We address three major limitations of the present study. (1) The non-randomized study design contains the risk of order effects. The lack of randomization is explained by the fact that the individual feel-good intensity should be prescribed, which is why we had to determine this intensity first. (2) The perceived autonomy, which is according to SDT considered to be particularly important for exercise-induced effects on psychological outcomes (Edmunds et al. 2008; Ekkekakis 2009; Legault and Inzlicht 2013; Fraguela-Vale et al. 2020) was intentionally not assessed, as it could not be guaranteed that the subjects, even with their background as sport science students, could have otherwise anticipated the aim and theoretical background of the study. (3) Regarding electrocortical activity, it should be noted that between both post-measurements (post5 and post25), the questionnaires for mood were filled out and lactate sampling and cognitive tests were performed.
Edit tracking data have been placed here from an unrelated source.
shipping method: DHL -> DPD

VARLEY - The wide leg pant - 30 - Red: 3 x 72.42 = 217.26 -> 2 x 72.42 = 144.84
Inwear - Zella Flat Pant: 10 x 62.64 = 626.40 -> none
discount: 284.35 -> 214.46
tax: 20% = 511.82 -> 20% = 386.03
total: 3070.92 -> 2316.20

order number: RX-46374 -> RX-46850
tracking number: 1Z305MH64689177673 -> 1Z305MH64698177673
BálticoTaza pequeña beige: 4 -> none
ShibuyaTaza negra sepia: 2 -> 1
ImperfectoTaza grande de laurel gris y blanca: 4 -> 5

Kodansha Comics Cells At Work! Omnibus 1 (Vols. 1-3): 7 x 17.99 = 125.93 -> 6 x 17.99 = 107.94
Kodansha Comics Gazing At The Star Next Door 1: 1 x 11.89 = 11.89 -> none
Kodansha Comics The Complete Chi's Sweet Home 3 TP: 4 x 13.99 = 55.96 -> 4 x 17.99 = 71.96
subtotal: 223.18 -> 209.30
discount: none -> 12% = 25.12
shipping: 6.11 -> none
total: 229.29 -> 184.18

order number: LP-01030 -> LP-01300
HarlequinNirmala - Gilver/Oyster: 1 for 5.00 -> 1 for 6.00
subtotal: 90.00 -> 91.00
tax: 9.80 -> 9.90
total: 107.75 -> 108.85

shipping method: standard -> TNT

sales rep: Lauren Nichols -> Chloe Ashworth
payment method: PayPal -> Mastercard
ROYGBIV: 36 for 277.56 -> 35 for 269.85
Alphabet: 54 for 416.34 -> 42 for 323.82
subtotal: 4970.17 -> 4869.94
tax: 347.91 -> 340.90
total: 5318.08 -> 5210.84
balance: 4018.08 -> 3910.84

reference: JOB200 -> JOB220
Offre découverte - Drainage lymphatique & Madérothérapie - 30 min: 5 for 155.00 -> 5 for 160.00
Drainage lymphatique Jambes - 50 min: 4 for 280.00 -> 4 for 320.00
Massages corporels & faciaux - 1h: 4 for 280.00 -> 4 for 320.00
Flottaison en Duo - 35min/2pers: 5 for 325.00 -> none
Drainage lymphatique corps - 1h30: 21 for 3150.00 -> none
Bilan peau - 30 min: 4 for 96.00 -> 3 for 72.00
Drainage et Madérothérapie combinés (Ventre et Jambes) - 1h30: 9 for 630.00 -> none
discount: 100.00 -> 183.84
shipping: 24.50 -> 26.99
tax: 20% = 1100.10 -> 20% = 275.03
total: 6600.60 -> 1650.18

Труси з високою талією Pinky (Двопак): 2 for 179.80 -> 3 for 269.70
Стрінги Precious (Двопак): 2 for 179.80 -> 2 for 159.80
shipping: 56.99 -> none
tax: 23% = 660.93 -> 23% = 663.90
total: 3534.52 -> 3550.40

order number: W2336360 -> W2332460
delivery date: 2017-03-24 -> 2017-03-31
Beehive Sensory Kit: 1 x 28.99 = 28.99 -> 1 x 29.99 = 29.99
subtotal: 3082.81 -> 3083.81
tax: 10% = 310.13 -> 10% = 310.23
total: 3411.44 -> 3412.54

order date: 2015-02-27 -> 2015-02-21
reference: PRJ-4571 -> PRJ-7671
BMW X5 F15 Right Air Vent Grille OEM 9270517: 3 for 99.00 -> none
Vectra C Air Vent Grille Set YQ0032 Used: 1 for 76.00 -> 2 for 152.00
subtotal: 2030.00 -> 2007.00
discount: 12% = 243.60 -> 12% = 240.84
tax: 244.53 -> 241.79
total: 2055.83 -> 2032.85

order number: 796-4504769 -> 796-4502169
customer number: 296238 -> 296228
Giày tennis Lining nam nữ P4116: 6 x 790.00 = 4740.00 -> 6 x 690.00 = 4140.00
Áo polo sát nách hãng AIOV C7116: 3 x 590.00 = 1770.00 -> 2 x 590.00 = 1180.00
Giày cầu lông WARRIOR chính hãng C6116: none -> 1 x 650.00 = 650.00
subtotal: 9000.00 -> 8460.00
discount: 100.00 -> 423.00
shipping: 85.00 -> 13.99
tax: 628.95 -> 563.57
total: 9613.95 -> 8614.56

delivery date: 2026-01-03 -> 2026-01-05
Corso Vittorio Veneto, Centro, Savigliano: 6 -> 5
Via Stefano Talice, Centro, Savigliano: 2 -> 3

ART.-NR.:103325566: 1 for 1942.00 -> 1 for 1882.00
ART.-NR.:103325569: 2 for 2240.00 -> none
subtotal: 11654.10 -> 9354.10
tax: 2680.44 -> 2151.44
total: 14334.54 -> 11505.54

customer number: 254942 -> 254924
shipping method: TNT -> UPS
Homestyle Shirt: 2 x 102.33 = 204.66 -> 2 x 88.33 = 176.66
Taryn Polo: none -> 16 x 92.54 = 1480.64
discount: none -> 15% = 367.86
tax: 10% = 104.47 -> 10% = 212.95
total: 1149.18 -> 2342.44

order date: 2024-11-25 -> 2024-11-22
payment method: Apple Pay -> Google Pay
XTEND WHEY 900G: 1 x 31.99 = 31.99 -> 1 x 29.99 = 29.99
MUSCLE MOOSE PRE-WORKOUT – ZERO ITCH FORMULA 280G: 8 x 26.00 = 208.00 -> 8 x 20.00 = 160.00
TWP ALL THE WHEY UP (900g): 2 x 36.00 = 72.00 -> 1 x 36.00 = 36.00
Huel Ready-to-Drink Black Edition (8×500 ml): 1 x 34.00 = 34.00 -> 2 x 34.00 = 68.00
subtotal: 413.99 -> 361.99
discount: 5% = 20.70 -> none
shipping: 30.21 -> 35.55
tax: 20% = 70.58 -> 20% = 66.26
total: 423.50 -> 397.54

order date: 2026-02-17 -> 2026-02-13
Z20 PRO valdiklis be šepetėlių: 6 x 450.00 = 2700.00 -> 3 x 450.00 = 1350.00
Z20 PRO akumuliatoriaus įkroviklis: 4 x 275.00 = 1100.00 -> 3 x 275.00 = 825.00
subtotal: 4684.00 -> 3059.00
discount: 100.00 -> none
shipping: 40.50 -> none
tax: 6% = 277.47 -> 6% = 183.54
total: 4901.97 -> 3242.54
Consequently, a shift in attention cannot be excluded, which may have had an influence on brain activity in the subsequent post25 measurement. However, this does not impact the comparisons between the running conditions, as the same protocol was performed for both interventions.

Conclusion

In conclusion, we demonstrated that both, self-selected running (SR) and imposed running (IR) led to partially improvements in mood and cognition. Brain activity revealed that the aperiodic (1/f) features decreased after running, meaning that spectral slope was steeper, and the offset was reduced. This shift in cortical excitation towards an enhanced neural inhibition might help to explain the psychological improvements after running. This is supported by the (small) correlations we found between the aperiodic features and mood and cognition. Additionally, we observed an increase in 1/f-corrected alpha activity after SR only and a decrease after both runs in the 1/f-corrected low beta band. These electrocortical differences between the running conditions were not clearly reflected in brain function, as SR did not prove to be significantly superior in terms of benefits for mood or cognition. However, considering on the one hand that the physical workloads of both runs were identical, and on the other hand that we examined experienced athletes who were used to receiving instructions, it remains remarkable that there was any evidence of an influence of external instructions at all. The importance of autonomy during exercising and the impact on mood and cognition requires further investigation, but here, we provided further insights into the underlying mechanisms in the brain.